Au premier coup, j'entendis Nott pouffer. Évidement, il avait compris. Il connaissait mon jeu par cœur. Ron prit un de mes fous comme prévu puis un pion. Il avait ce petit sourire de vainqueur qui, sur le moment, me plaisait bien. Au coup suivant, je réussis à prendre sa Reine.
-Mais non ! S'exclama Seamus. C'est qu'il est bon ! Ron, ressaisis-toi ! Je ne veux pas lui rouler une pelle !
-Je te prierais d'aller d'ores et déjà te laver les dents, commentais-je goguenard pendant que Ron me regardait avec stupéfaction.
Il se rassit confortablement, les coudes sur la table, occultant le bas de son visage avec ses mains croisées. Je l'avais déstabilisé, mais il n'allait pas se laisser faire. Il allait attaquer. Il avança sa tour. Je déplaçais timidement un pion, en attendant qu'un nouveau pattern se dessine. Deux coups ainsi et, sorti de nulle part, son cavalier saisit une de mes tours. Mes pions commençaient à se faire dangereusement rares sur l'échiquier. Mais les situation désespérées, ça me connaissait.
Soudain, une illumination. En cinq coups, son roi. Cela impliquait de sacrifier un cavalier et mon deuxième fou. Je ne devais pas rater. Un coup, deux coups et Ron prit un cavalier. Un autre coup et il prit mon deuxième cavalier.
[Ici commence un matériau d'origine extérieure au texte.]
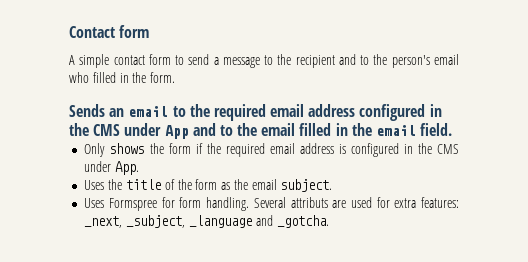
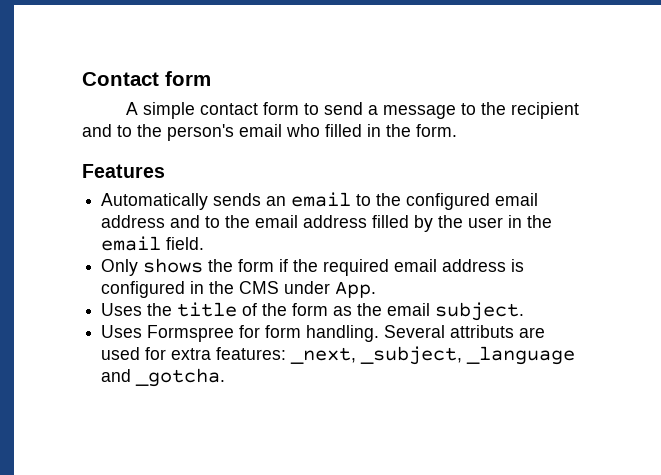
[69,104,105,117] Sends -> [82,164,165,178] [101,193,262,210] Features // Automatically sends
[213,104,442,121] [69,123,332,139] required email address configured in the CMS under App and to the email filled -> [406,193,539,210] [101,215,504,232] configured email address and to the email address filled by the user

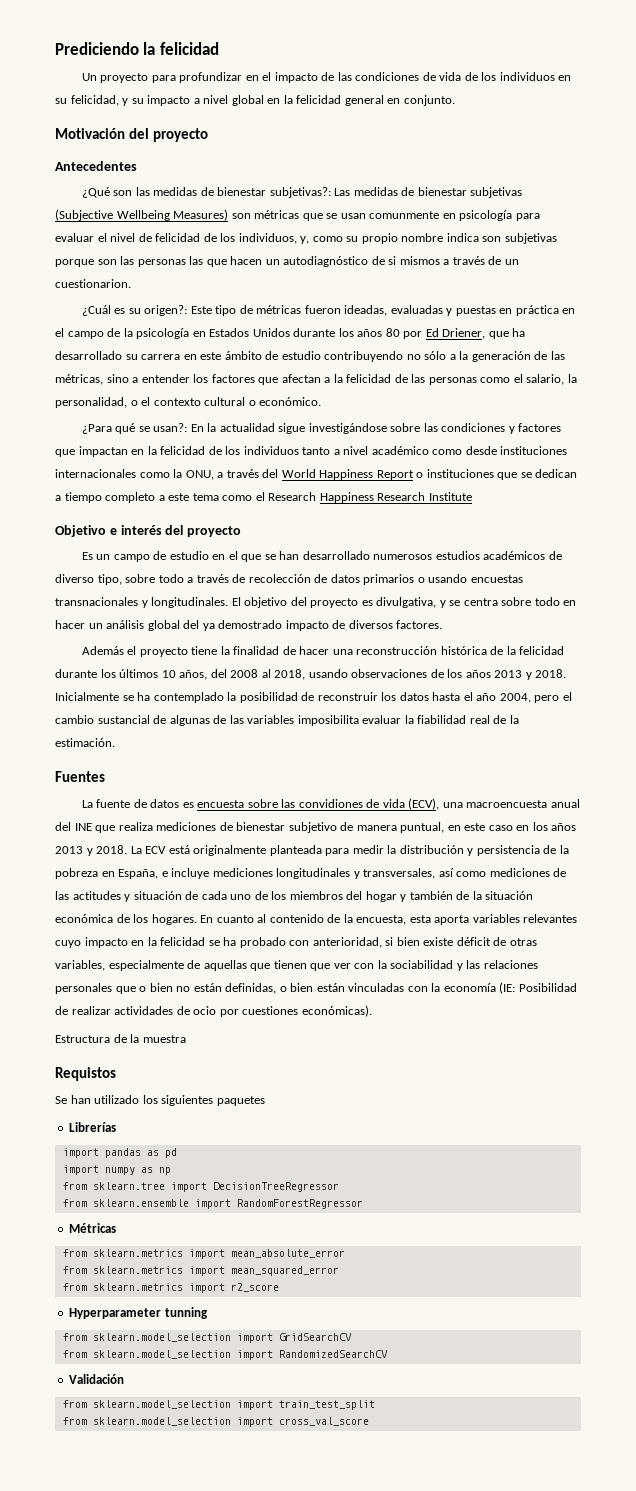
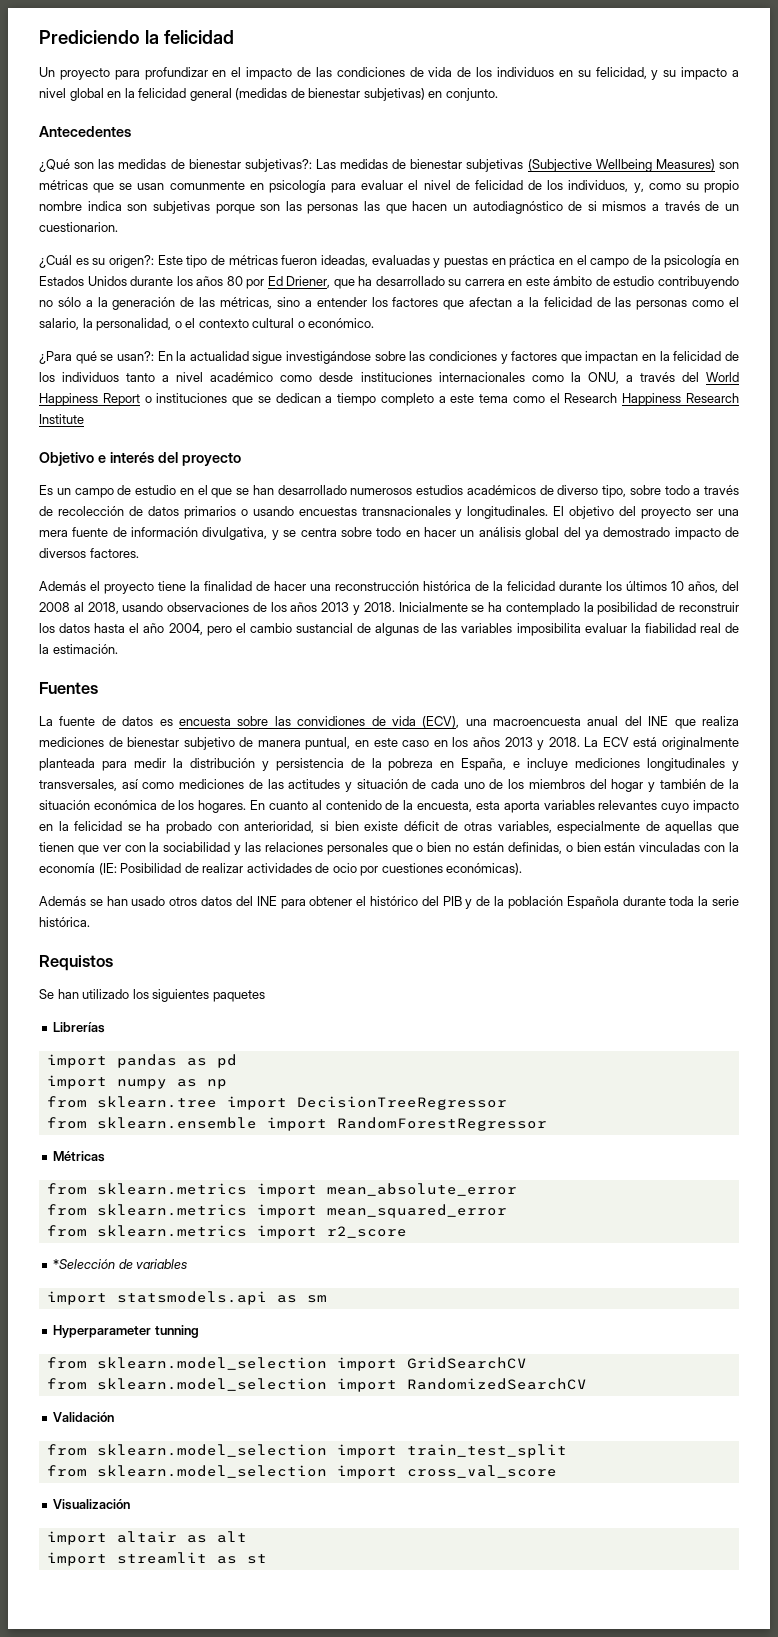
(384, 100) none -> [235,88,425,101] (medidas de bienestar subjetivas)
[55,128,209,142] // Motivación del proyecto -> (498, 94) none
[361,600,373,606] es -> [696,509,739,516] [39,527,199,537] ser una mera fuente de información
[55,1034,186,1043] Estructura de la muestra -> [39,896,740,909] [39,917,90,927] Además se han usado otros datos del INE para obtener el histórico del PIB y de la población Española durante toda la serie histórica.
(279, 1287) none -> [53,1259,188,1269] [46,1291,327,1305] // *Selección de variables // import statsmodels.api as sm
(369, 1421) none -> [53,1499,131,1510] [46,1531,247,1545] [46,1552,267,1566] // Visualización // import altair as alt // import streamlit as st

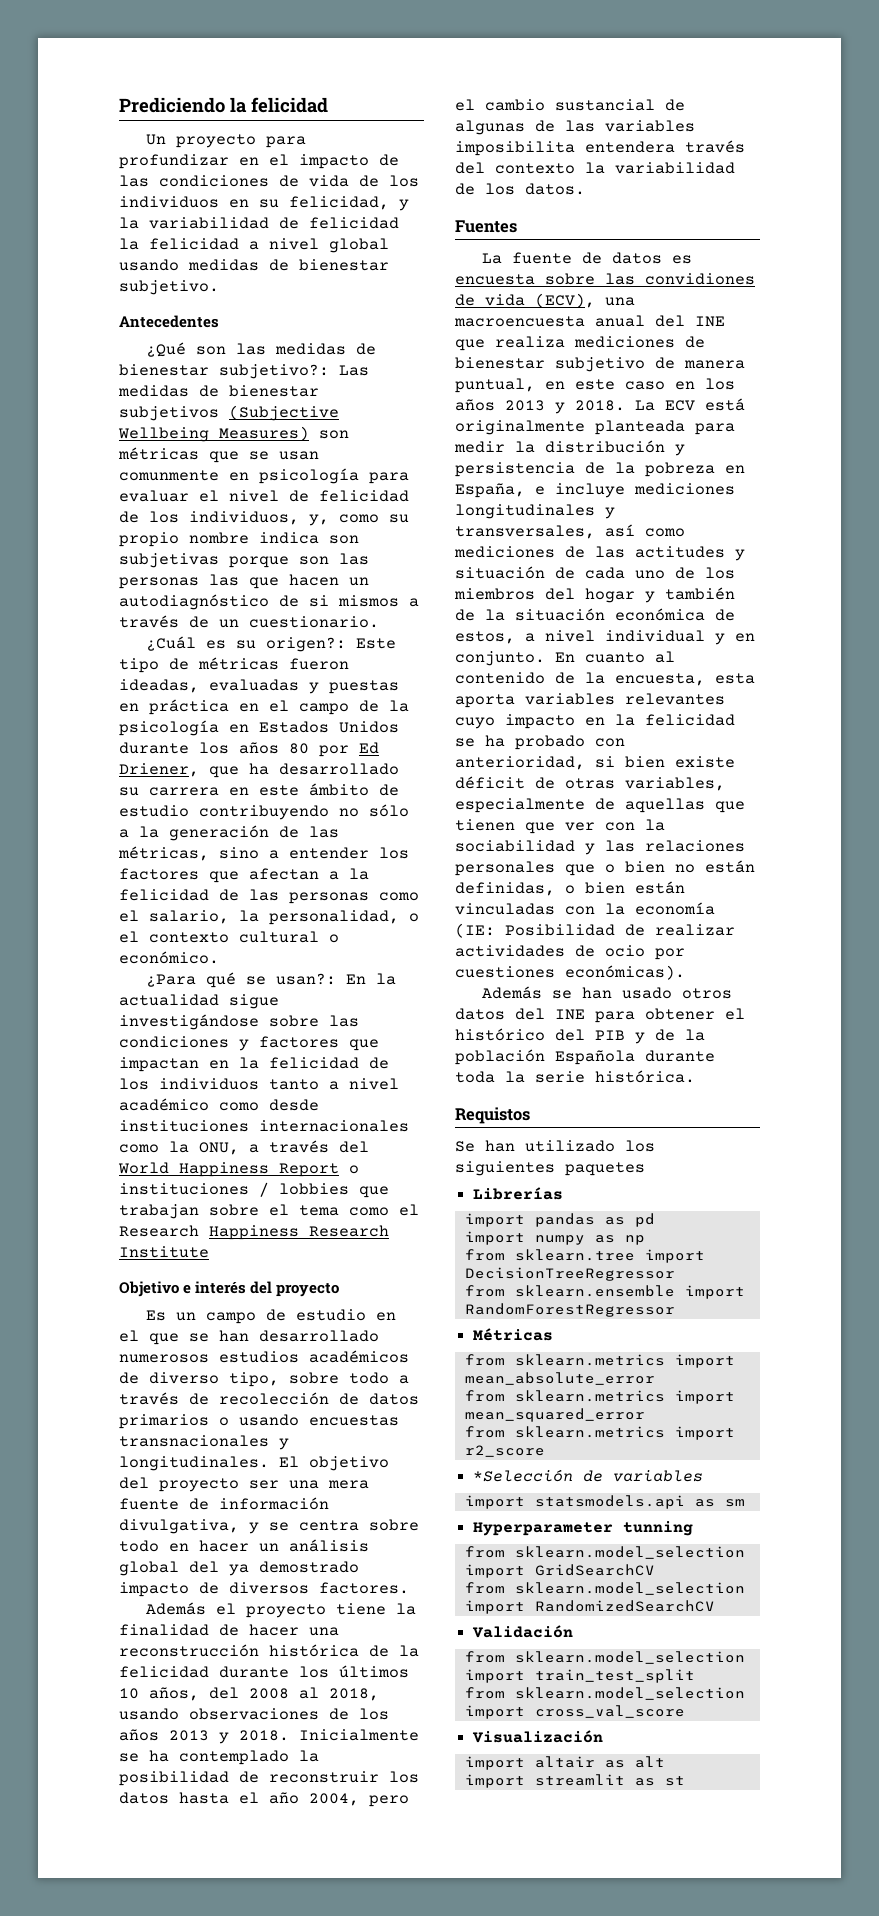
[663,67,739,80] [39,88,498,101] su impacto a nivel global en la felicidad general (medidas de bienestar subjetivas) en conjunto. -> [119,217,399,229] [119,238,389,253] [119,259,389,271] [119,280,219,295] la variabilidad de felicidad la felicidad a nivel global usando medidas de bienestar subjetivo.
[244,159,312,172] subjetivas?: -> [219,364,329,379] subjetivo?:
[466,159,524,172] subjetivas -> [119,406,219,421] subjetivos
[39,222,118,232] cuestionarion. -> [249,616,379,628] cuestionario.
[232,393,475,406] que se dedican a tiempo completo a este -> [259,1182,389,1198] [119,1204,289,1219] / lobbies que trabajan sobre el
[584,623,740,633] [39,644,118,654] evaluar la fiabilidad real de la estimación. -> [585,140,745,153] [455,162,735,174] [455,183,585,195] entendera través del contexto la variabilidad de los datos.
[178,800,247,813] los hogares. -> [455,630,755,645] [455,651,545,666] estos, a nivel individual y en conjunto.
Ce n'était pas prévu ! Est-ce que Ron avait vu autre chose ? Quoi qu'il en soit, cela retarda mon plan.
-Ça devient compliqué pour Malfoy ! commenta Finnigan.
Sincèrement, je pouvais faire des efforts avec Ron, avec Dean, avec Lovegood et même Londubat mais lui, décidément, c'était pas possible. Même en disant des banalités, il arrivait à m'horripiler. C'était un exploit en soi.
Je me reconcentrais et redéployais mon fou. Le tout était de s'adapter. Un coup. Il prit mon fou avec son roi mais dû s'arrêter sur une case juxtaposée à ma reine, protégé d'elle par sa tour. Je protégeais à mon tour ma reine avec une tour. Ron s'agita sur son siège : il avait compris.
-Va te brosser les dents Seamus, grogna-t-il.
Alors, avec ma tour, je le mis en échec.
Un silence se fit. Je n'osais pas lever les yeux de l'échiquier. Soudain, une main surgit dans mon champs de vision.
-C'était une belle partie ! Tu n'as pas fait semblant, comme promis !
Ron me souriait. Je saisis sa main pour la serrer. Merlin merci, il était bon joueur : je savais d'expérience qu'il ne savait pas cacher son amertume.
-Nott, Pucey, à votre tour ! Je veux vous voir à l'œuvre ! Malfoy, tu leur prête tes pièces ?
J'acquiesçais en souriant, soulagé. La foule se dispersa tandis que Seamus s'éclipsa discrètement. Finalement, il ne resta plus que Ron, Nott, Pucey, Hermione et moi. Nous nous rerépartîmes autour de la table. Hermione fit irruption à mes côtés. Assise, elle prit mon bras et posa sa tête sur mon épaule. Ron, concentré sur le jeu des deux Serpentards ne releva pas.
Les échecs nous occupèrent une bonne partie de la soirée et je pense que cette dernière fut agréable pour tout le monde.